Estimate your lean muscle index and see where you stand on the natural-lifter scale.

FFMI Calculator (Fat-Free Mass Index)

Your FFMI

kg/m²

Fill height, weight and body fat to see your index.

Adjusted FFMI
Lean body mass
Percentile

Most untrained adults sit between 17 and 19. Trained naturals plateau near 22–24.

What is the FFMI?

The Fat-Free Mass Index (FFMI) measures how much lean tissue you carry relative to your height, similar to BMI but with the fat compartment removed. It was popularised by Kouri, Pope and Katz in 1995, who used it to study limits of natural muscularity. The math is simple: take your lean body mass (weight minus fat mass) and divide by height squared. Because raw FFMI rises with height, lifters compare a height-adjusted version that adds 6.1 × (1.8 − height in metres) so a 1.65 m and a 1.95 m athlete sit on the same scale. FFMI is the cleanest single number for tracking muscle gains over years: it is unaffected by water swings, cuts the noise that BMI suffers from, and is directly tied to the metric most strength athletes care about — pounds of meat on the frame. It is not a body-fat estimator and is only as good as the body-fat percentage you feed it.

How to use the FFMI calculator

  1. Pick metric or imperial — Switch between centimetres/kilograms and inches/pounds. The calculator stores your choice locally so the next visit defaults to it.
  2. Enter your numbers — Use a recent scale weight (morning, fasted, after the bathroom is the tradition) and your most accurate height. Don’t round — small differences move the index.
  3. Estimate your body fat carefully — FFMI is sensitive to body fat. A 3-point error on a 80 kg lifter shifts lean mass by ~2.4 kg. Use the same method (DEXA, calipers, mirror calibration) every time.
  4. Read the adjusted score — Compare the height-adjusted FFMI to the table. The percentile box tells you where you sit relative to the untrained adult-male baseline used in the original studies.

The formula

LBM = Weight × (1 − BodyFat%). Then FFMI = LBM ÷ height² with height in metres. The adjusted version is FFMI + 6.1 × (1.8 − height_m), which removes the height bias.

FFMI classification

Bands below are based on adjusted FFMI for adult males. Females typically score 3–4 points lower at the same training level — the qualitative ranks still apply but expect a parallel shifted curve.

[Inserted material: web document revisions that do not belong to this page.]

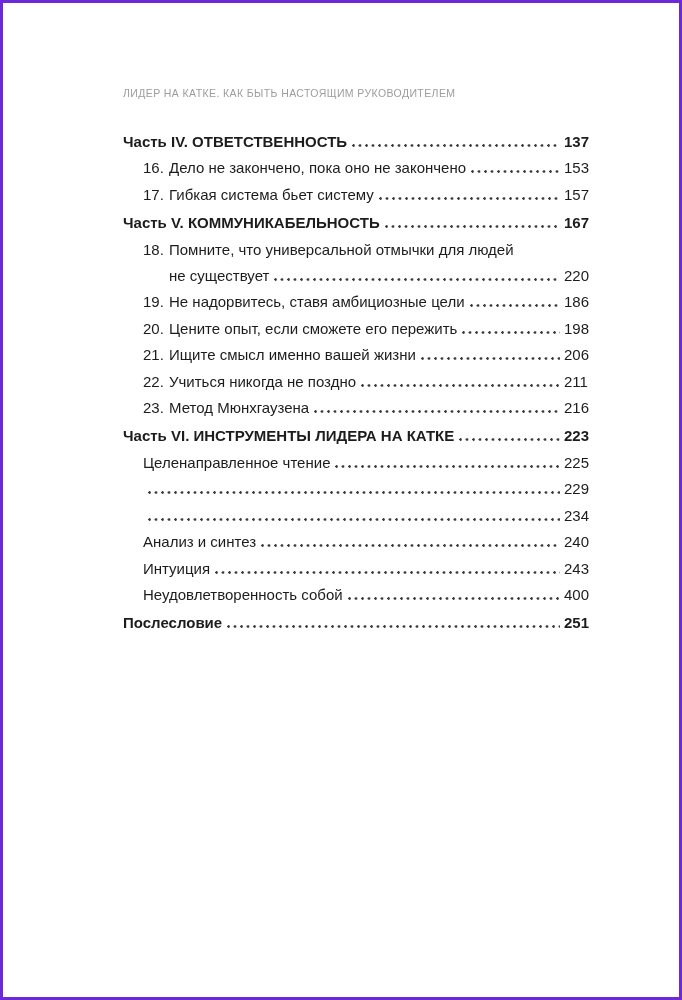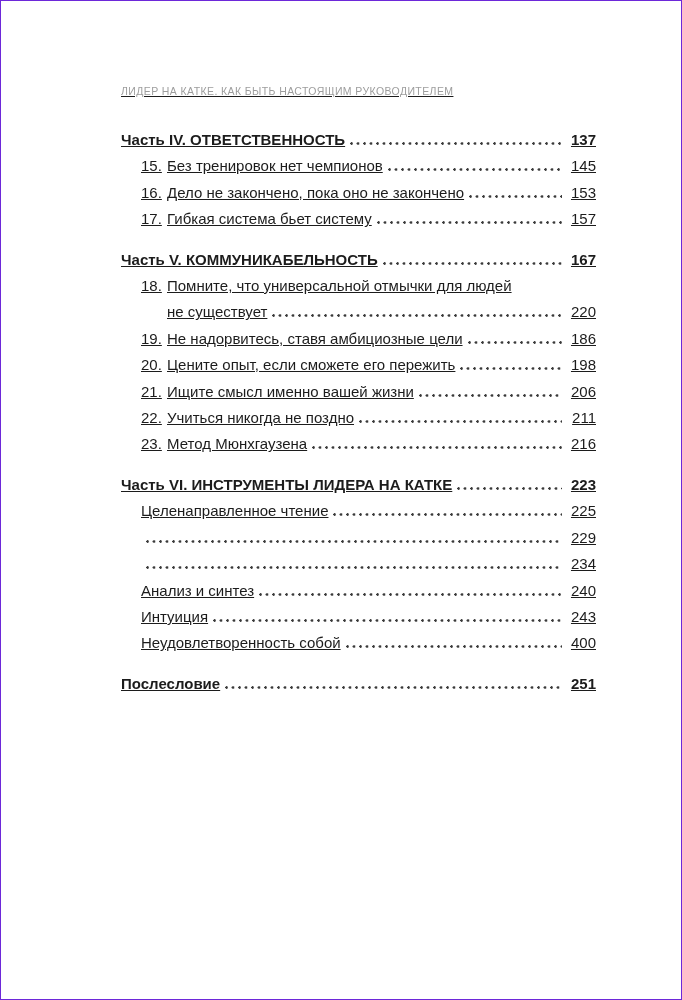"ЛИДЕР НА КАТКЕ. КАК БЫТЬ" .page-frame { border: 1px solid #6d28d9 -> 3px solid #6d28d9; text-decoration: underline -> none }
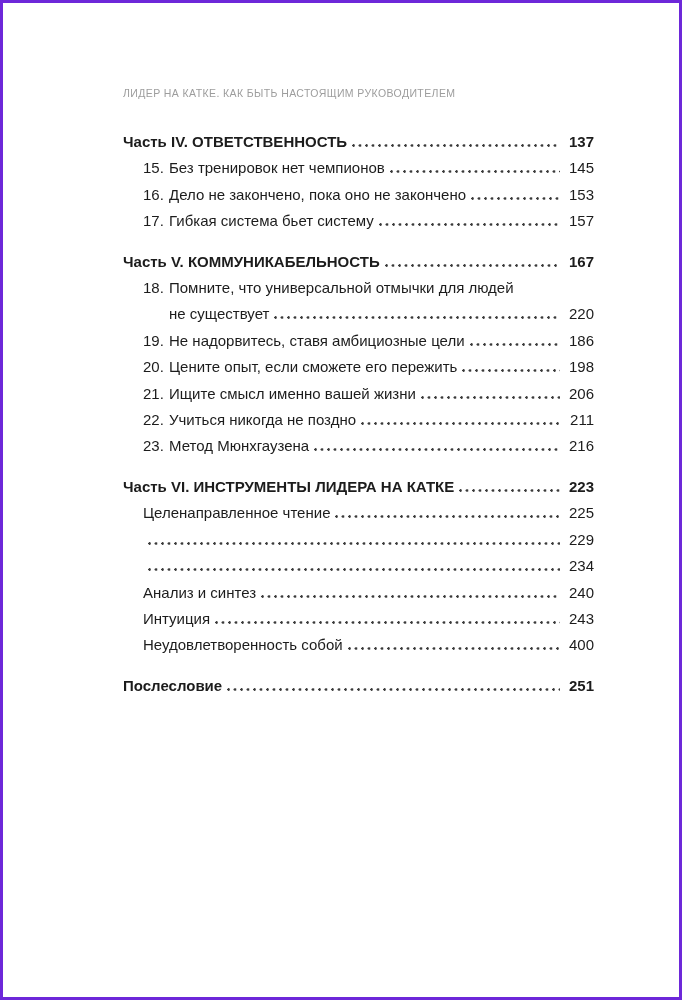"137" .pg { text-align: right -> none }
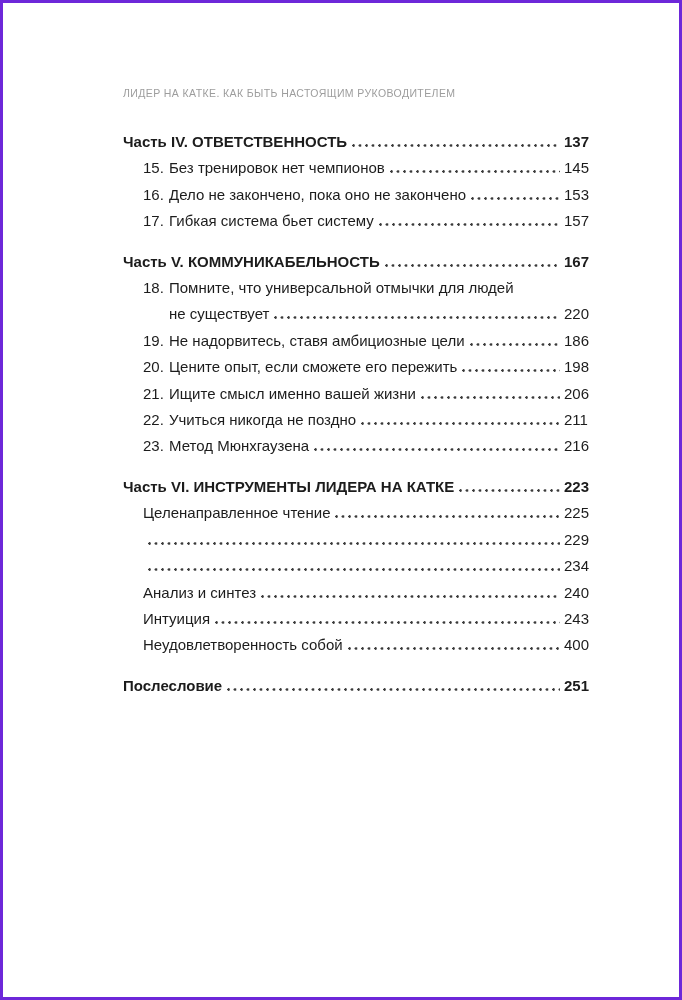"15." div.toc-row { html: <div> <span>15.</span> <span>Без тренировок нет чемпионов</span> <span></span> <span>145</span> </div> -> none }
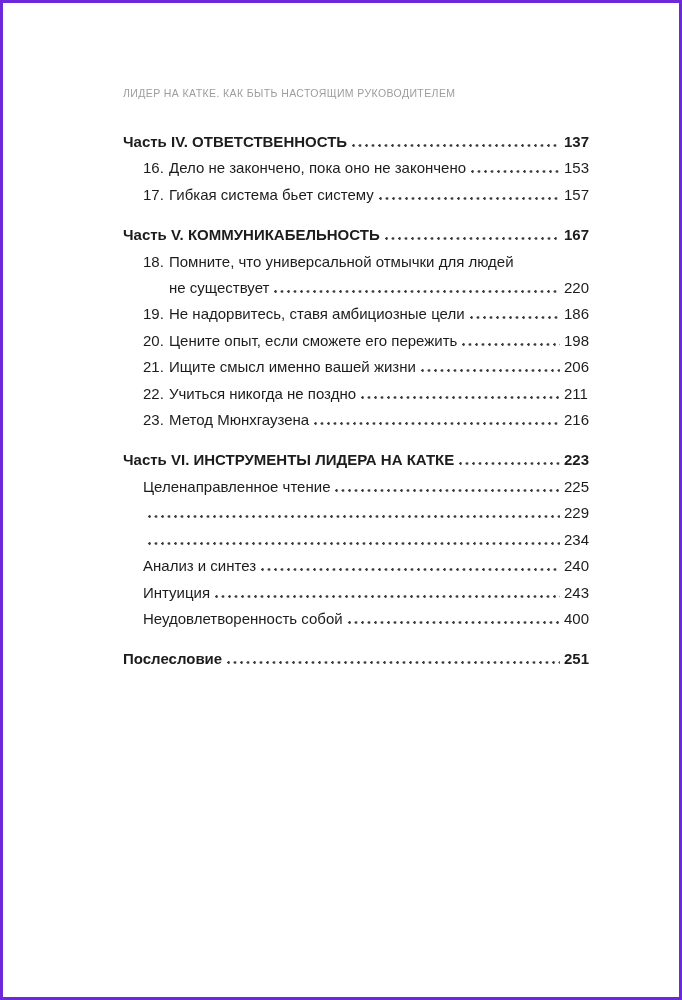"Часть V. КОММУНИКАБЕЛЬНОСТЬ" .toc-row.heading { margin-top: 14px -> 2px }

Classification Adjusted FFMI
Below average< 18.0
Average18.0 — 19.9
Above average20.0 — 21.9
Excellent (advanced lifter)22.0 — 23.4
Superior (very rare natural)23.5 — 24.9
Suspect (above natural ceiling)≥ 25.0

Frequently asked questions

Is FFMI an accurate measure of muscle?
It is the best single number you can compute at home, but only if your body-fat estimate is reliable. Pair it with a bathroom scale and a tape and watch the trend rather than a single point.
What FFMI is realistic for a natural lifter?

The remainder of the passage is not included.